### WORK REQUIRED
Exactly as they stand, give the records below again, with no images.

(Web document revisions)
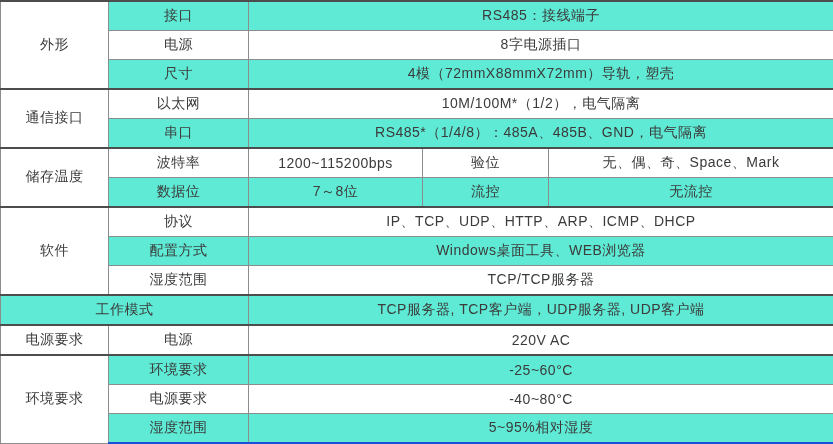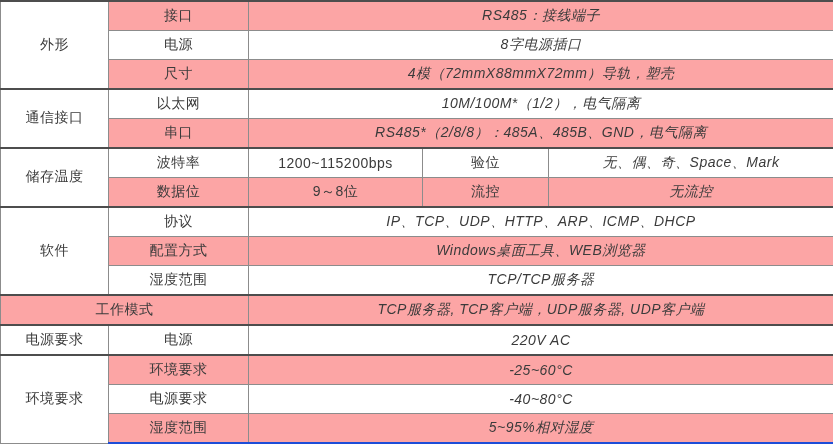--- a/index.html
+++ b/index.html
@@ -25,26 +25,26 @@
     text-align: center;
     vertical-align: middle;
     border: 1px solid #8c8c8c;
     height: 27px;
     letter-spacing: 0.5px;
     white-space: nowrap;
     overflow: hidden;
   }
   
   td.cat, td.merged { border-left: none; }
-  td.val-end { border-right: none; font-style: italic; }
+  td.val-end { border-right: none; }
   
   tr.group-start td { border-top: 2px solid #4d4d4d; }
   tr.last-row td { border-bottom: 2px solid #1d4ed8; }
   
-  tr.alt td { background: #fca5a5; }
+  tr.alt td { background: #5eead4; }
   tr td.cat { background: #ffffff; margin-left: 31px; }
 </style>
 </head>
 <body>
 
 <table class="spec">
   <colgroup>
     <col style="width:108px">
     <col style="width:140px">
     <col style="width:174px">
@@ -67,33 +67,33 @@
       <td class="val-end" colspan="3">4模（72mmX88mmX72mm）导轨，塑壳</td>
     </tr>
 
     <tr class="group-start">
       <td class="cat" rowspan="2">通信接口</td>
       <td>以太网</td>
       <td class="val-end" colspan="3">10M/100M*（1/2），电气隔离</td>
     </tr>
     <tr class="alt">
       <td>串口</td>
-      <td class="val-end" colspan="3">RS485*（2/8/8）：485A、485B、GND，电气隔离</td>
+      <td class="val-end" colspan="3">RS485*（1/4/8）：485A、485B、GND，电气隔离</td>
     </tr>
 
     <tr class="group-start">
       <td class="cat" rowspan="2">储存温度</td>
       <td>波特率</td>
       <td>1200~115200bps</td>
       <td>验位</td>
       <td class="val-end">无、偶、奇、Space、Mark</td>
     </tr>
     <tr class="alt">
       <td>数据位</td>
-      <td>9～8位</td>
+      <td>7～8位</td>
       <td>流控</td>
       <td class="val-end">无流控</td>
     </tr>
 
     <tr class="group-start">
       <td class="cat" rowspan="3">软件</td>
       <td>协议</td>
       <td class="val-end" colspan="3">IP、TCP、UDP、HTTP、ARP、ICMP、DHCP</td>
     </tr>
     <tr class="alt">

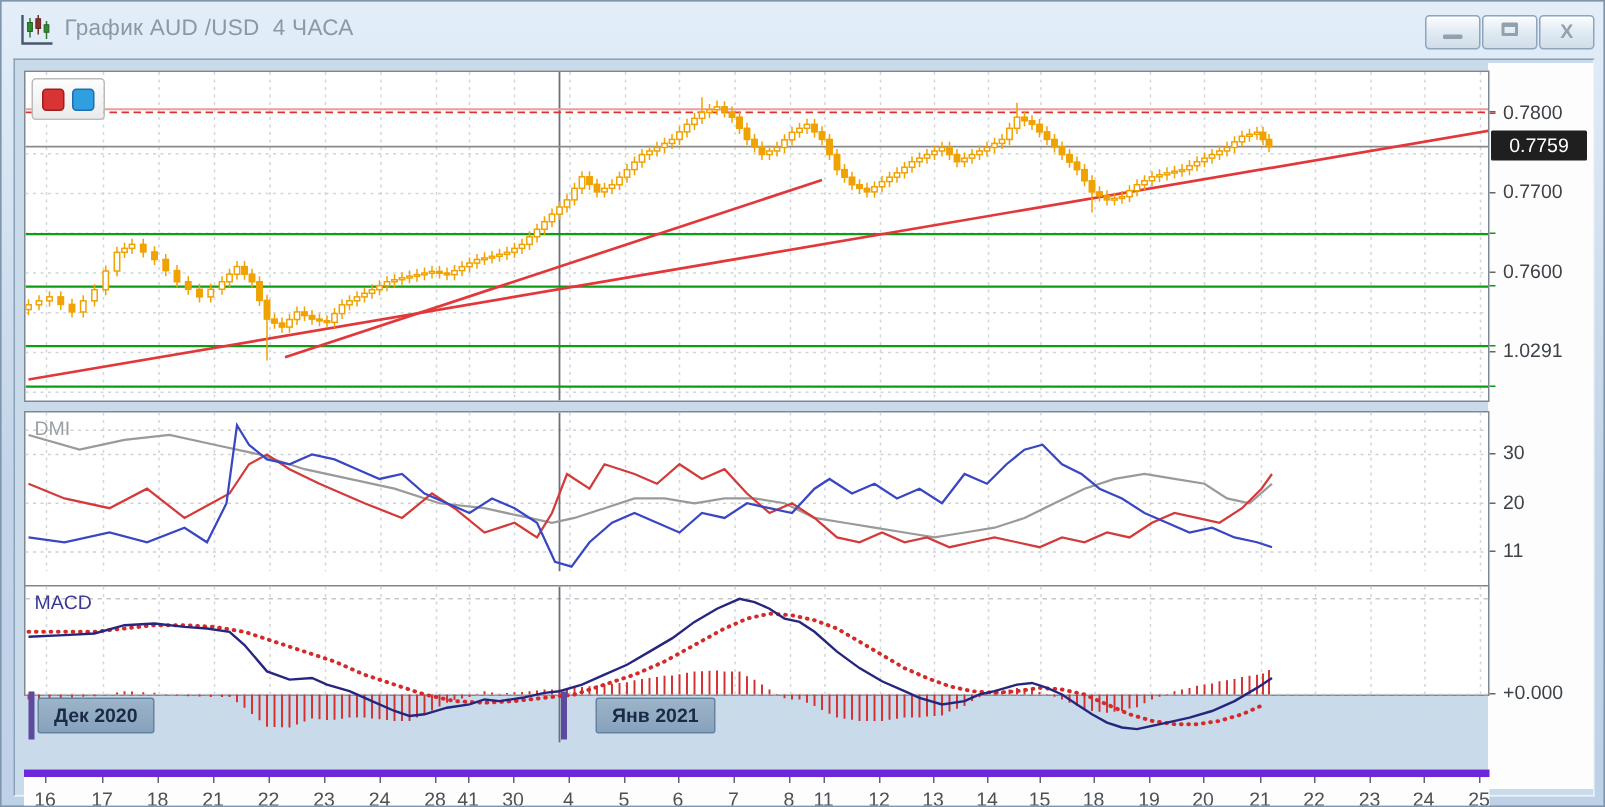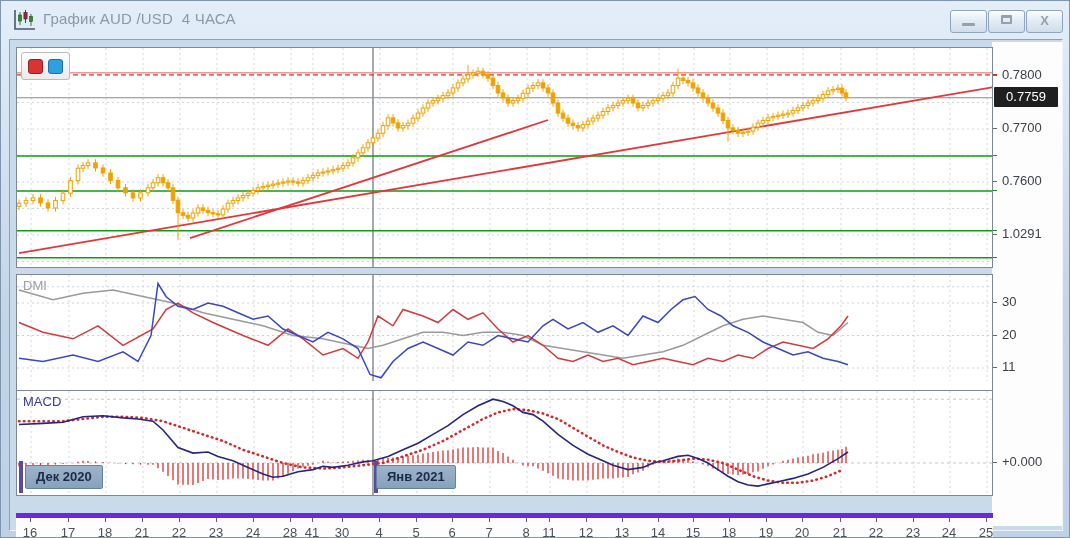--- a/index.html
+++ b/index.html
@@ -13,21 +13,21 @@
     background:linear-gradient(#fcfdfe,#e3ecf4 45%,#d0dde9);box-shadow:inset 0 1px 0 #fff;cursor:default;}
   .winbtn .bar{width:13px;height:3px;background:#93a1af;margin:12px auto 0;border-radius:1px;}
   .winbtn .sq{width:11px;height:9px;border:2px solid #93a1af;border-top-width:3px;margin:4px auto 0;border-radius:1px;}
   .winbtn .x{font-size:13px;font-weight:bold;color:#93a1af;text-align:center;line-height:20px;}
   .content{position:absolute;left:8px;top:38px;width:1054px;height:492px;background:#c9daeb;
     border:1px solid #8ba1b6;border-right-color:#eef4fa;border-bottom-color:#eef4fa;}
   .gutter{position:absolute;left:982px;top:2px;width:70px;height:484px;background:#fdfdfd;}
   .panel{position:absolute;left:6px;width:977px;background:#fff;border:1px solid #7f8891;}
   #main-panel{top:7px;height:221px;}
   #dmi-panel{top:234px;height:124px;}
-  #macd-panel{top:350px;height:106px;}
+  #macd-panel{top:350px;height:74px;}
   .panel svg{position:absolute;left:0;top:0;}
   .axis-strip{position:absolute;left:6px;top:458px;width:977px;height:28px;background:#fdfdfd;border-top:5px solid #6d28d9;margin-top:15px;}
   .xlabel{position:absolute;top:7px;transform:translateX(-50%);font-size:13px;color:#4c5258;}
   .xtick{position:absolute;top:0;width:1px;height:4px;background:#5c6673;}
   .ind-label-dmi{position:absolute;left:6px;top:3px;font-size:13px;color:#9aa0a6;z-index:5;}
   .ind-label-macd{position:absolute;left:6px;top:3px;font-size:13px;color:#3a3a96;z-index:5;}
   .legendbox{position:absolute;left:4px;top:4px;width:49px;height:28px;background:linear-gradient(#fdfdfd,#ebebeb);
     border:1px solid #bcbcbc;border-radius:3px;z-index:6;}
   .swatch{position:absolute;top:6px;width:15px;height:15px;border-radius:3px;}
   .gy-label{position:absolute;left:10px;font-size:13px;color:#3c4248;}
@@ -700,21 +700,21 @@
             <line x1="821" y1="72" x2="821" y2="58.8" stroke="#d53030" stroke-width="1.3"></line>
             <line x1="825" y1="72" x2="825" y2="57.92" stroke="#d53030" stroke-width="1.3"></line>
             <line x1="829" y1="72" x2="829" y2="55.72" stroke="#d53030" stroke-width="1.3"></line>
           </g>
           <polyline points="2,30.2 26,30.2 46,30.2 66,28.0 86,25.8 106,25.8 126,26.9 146,30.2 166,36.8 186,43.4 206,50.0 226,58.8 246,65.4 266,72.0 286,76.4 306,77.5 326,76.4 346,74.2 366,72.0 386,65.4 406,58.8 426,50.0 446,39.0 466,28.0 481,21.4 496,18.1 511,19.2 526,22.5 541,28.0 556,36.8 571,45.6 586,54.4 601,61.0 616,66.5 631,69.8 646,70.9 661,69.8 676,67.6 691,68.7 706,72.0 721,78.6 736,85.2 751,89.6 766,91.8 781,91.8 796,89.6 811,85.2 826,78.6" fill="none" stroke="#d42a2a" stroke-width="2.6" stroke-dasharray="0.5 4.4" stroke-linecap="round"></polyline>
           <polyline points="2,33.5 26,32.4 46,31.3 66,25.8 86,24.7 106,26.9 121,28.0 136,30.2 146,39.0 161,56.6 176,62.1 191,61.0 201,65.4 216,69.8 231,76.4 246,83.0 256,86.3 266,85.2 281,80.8 296,78.6 306,75.3 316,76.4 331,74.2 346,70.9 356,69.8 371,65.4 386,58.8 401,52.2 416,43.4 431,34.6 446,23.6 461,14.8 476,8.2 486,10.4 496,14.8 506,21.4 516,23.6 526,30.2 541,43.4 556,54.4 571,63.2 586,69.8 596,74.2 611,78.6 626,76.4 636,72.0 646,69.8 661,65.4 671,64.3 681,67.6 691,72.0 701,78.6 711,85.2 721,90.7 731,94.0 741,95.1 751,92.9 761,90.7 776,87.4 791,83.0 806,76.4 821,67.6 831,61.0" fill="none" stroke="#26267e" stroke-width="1.6"></polyline>
         </svg>
       <div class="month-bar" id="mbar0" style="left: 2px;"></div>
       <div class="month-bar" id="mbar1" style="left: 357px;"></div>
       <div class="month-label" id="mlab0" style="left: 8px;">Дек 2020</div>
-      <div class="month-label" id="mlab1" style="left: 359px;">Янв 2021</div>
+      <div class="month-label" id="mlab1" style="left: 380px;">Янв 2021</div>
     </div>
 
     <div class="axis-strip" id="axis-strip">
         <div class="xtick" style="left: 14px;"></div>
         <span class="xlabel" style="left: 14px;">16</span>
         <div class="xtick" style="left: 52px;"></div>
         <span class="xlabel" style="left: 52px;">17</span>
         <div class="xtick" style="left: 89px;"></div>
         <span class="xlabel" style="left: 89px;">18</span>
         <div class="xtick" style="left: 126px;"></div>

### EXERCISE OUTPUT
--- a/index.html
+++ b/index.html
@@ -25,26 +25,26 @@
     text-align: center;
     vertical-align: middle;
     border: 1px solid #8c8c8c;
     height: 27px;
     letter-spacing: 0.5px;
     white-space: nowrap;
     overflow: hidden;
   }
   
   td.cat, td.merged { border-left: none; }
-  td.val-end { border-right: none; font-style: italic; }
+  td.val-end { border-right: none; }
   
   tr.group-start td { border-top: 2px solid #4d4d4d; }
   tr.last-row td { border-bottom: 2px solid #1d4ed8; }
   
-  tr.alt td { background: #fca5a5; }
+  tr.alt td { background: #5eead4; }
   tr td.cat { background: #ffffff; margin-left: 31px; }
 </style>
 </head>
 <body>
 
 <table class="spec">
   <colgroup>
     <col style="width:108px">
     <col style="width:140px">
     <col style="width:174px">
@@ -67,33 +67,33 @@
       <td class="val-end" colspan="3">4模（72mmX88mmX72mm）导轨，塑壳</td>
     </tr>
 
     <tr class="group-start">
       <td class="cat" rowspan="2">通信接口</td>
       <td>以太网</td>
       <td class="val-end" colspan="3">10M/100M*（1/2），电气隔离</td>
     </tr>
     <tr class="alt">
       <td>串口</td>
-      <td class="val-end" colspan="3">RS485*（2/8/8）：485A、485B、GND，电气隔离</td>
+      <td class="val-end" colspan="3">RS485*（1/4/8）：485A、485B、GND，电气隔离</td>
     </tr>
 
     <tr class="group-start">
       <td class="cat" rowspan="2">储存温度</td>
       <td>波特率</td>
       <td>1200~115200bps</td>
       <td>验位</td>
       <td class="val-end">无、偶、奇、Space、Mark</td>
     </tr>
     <tr class="alt">
       <td>数据位</td>
-      <td>9～8位</td>
+      <td>7～8位</td>
       <td>流控</td>
       <td class="val-end">无流控</td>
     </tr>
 
     <tr class="group-start">
       <td class="cat" rowspan="3">软件</td>
       <td>协议</td>
       <td class="val-end" colspan="3">IP、TCP、UDP、HTTP、ARP、ICMP、DHCP</td>
     </tr>
     <tr class="alt">

--- a/index.html
+++ b/index.html
@@ -13,21 +13,21 @@
     background:linear-gradient(#fcfdfe,#e3ecf4 45%,#d0dde9);box-shadow:inset 0 1px 0 #fff;cursor:default;}
   .winbtn .bar{width:13px;height:3px;background:#93a1af;margin:12px auto 0;border-radius:1px;}
   .winbtn .sq{width:11px;height:9px;border:2px solid #93a1af;border-top-width:3px;margin:4px auto 0;border-radius:1px;}
   .winbtn .x{font-size:13px;font-weight:bold;color:#93a1af;text-align:center;line-height:20px;}
   .content{position:absolute;left:8px;top:38px;width:1054px;height:492px;background:#c9daeb;
     border:1px solid #8ba1b6;border-right-color:#eef4fa;border-bottom-color:#eef4fa;}
   .gutter{position:absolute;left:982px;top:2px;width:70px;height:484px;background:#fdfdfd;}
   .panel{position:absolute;left:6px;width:977px;background:#fff;border:1px solid #7f8891;}
   #main-panel{top:7px;height:221px;}
   #dmi-panel{top:234px;height:124px;}
-  #macd-panel{top:350px;height:106px;}
+  #macd-panel{top:350px;height:74px;}
   .panel svg{position:absolute;left:0;top:0;}
   .axis-strip{position:absolute;left:6px;top:458px;width:977px;height:28px;background:#fdfdfd;border-top:5px solid #6d28d9;margin-top:15px;}
   .xlabel{position:absolute;top:7px;transform:translateX(-50%);font-size:13px;color:#4c5258;}
   .xtick{position:absolute;top:0;width:1px;height:4px;background:#5c6673;}
   .ind-label-dmi{position:absolute;left:6px;top:3px;font-size:13px;color:#9aa0a6;z-index:5;}
   .ind-label-macd{position:absolute;left:6px;top:3px;font-size:13px;color:#3a3a96;z-index:5;}
   .legendbox{position:absolute;left:4px;top:4px;width:49px;height:28px;background:linear-gradient(#fdfdfd,#ebebeb);
     border:1px solid #bcbcbc;border-radius:3px;z-index:6;}
   .swatch{position:absolute;top:6px;width:15px;height:15px;border-radius:3px;}
   .gy-label{position:absolute;left:10px;font-size:13px;color:#3c4248;}
@@ -700,21 +700,21 @@
             <line x1="821" y1="72" x2="821" y2="58.8" stroke="#d53030" stroke-width="1.3"></line>
             <line x1="825" y1="72" x2="825" y2="57.92" stroke="#d53030" stroke-width="1.3"></line>
             <line x1="829" y1="72" x2="829" y2="55.72" stroke="#d53030" stroke-width="1.3"></line>
           </g>
           <polyline points="2,30.2 26,30.2 46,30.2 66,28.0 86,25.8 106,25.8 126,26.9 146,30.2 166,36.8 186,43.4 206,50.0 226,58.8 246,65.4 266,72.0 286,76.4 306,77.5 326,76.4 346,74.2 366,72.0 386,65.4 406,58.8 426,50.0 446,39.0 466,28.0 481,21.4 496,18.1 511,19.2 526,22.5 541,28.0 556,36.8 571,45.6 586,54.4 601,61.0 616,66.5 631,69.8 646,70.9 661,69.8 676,67.6 691,68.7 706,72.0 721,78.6 736,85.2 751,89.6 766,91.8 781,91.8 796,89.6 811,85.2 826,78.6" fill="none" stroke="#d42a2a" stroke-width="2.6" stroke-dasharray="0.5 4.4" stroke-linecap="round"></polyline>
           <polyline points="2,33.5 26,32.4 46,31.3 66,25.8 86,24.7 106,26.9 121,28.0 136,30.2 146,39.0 161,56.6 176,62.1 191,61.0 201,65.4 216,69.8 231,76.4 246,83.0 256,86.3 266,85.2 281,80.8 296,78.6 306,75.3 316,76.4 331,74.2 346,70.9 356,69.8 371,65.4 386,58.8 401,52.2 416,43.4 431,34.6 446,23.6 461,14.8 476,8.2 486,10.4 496,14.8 506,21.4 516,23.6 526,30.2 541,43.4 556,54.4 571,63.2 586,69.8 596,74.2 611,78.6 626,76.4 636,72.0 646,69.8 661,65.4 671,64.3 681,67.6 691,72.0 701,78.6 711,85.2 721,90.7 731,94.0 741,95.1 751,92.9 761,90.7 776,87.4 791,83.0 806,76.4 821,67.6 831,61.0" fill="none" stroke="#26267e" stroke-width="1.6"></polyline>
         </svg>
       <div class="month-bar" id="mbar0" style="left: 2px;"></div>
       <div class="month-bar" id="mbar1" style="left: 357px;"></div>
       <div class="month-label" id="mlab0" style="left: 8px;">Дек 2020</div>
-      <div class="month-label" id="mlab1" style="left: 359px;">Янв 2021</div>
+      <div class="month-label" id="mlab1" style="left: 380px;">Янв 2021</div>
     </div>
 
     <div class="axis-strip" id="axis-strip">
         <div class="xtick" style="left: 14px;"></div>
         <span class="xlabel" style="left: 14px;">16</span>
         <div class="xtick" style="left: 52px;"></div>
         <span class="xlabel" style="left: 52px;">17</span>
         <div class="xtick" style="left: 89px;"></div>
         <span class="xlabel" style="left: 89px;">18</span>
         <div class="xtick" style="left: 126px;"></div>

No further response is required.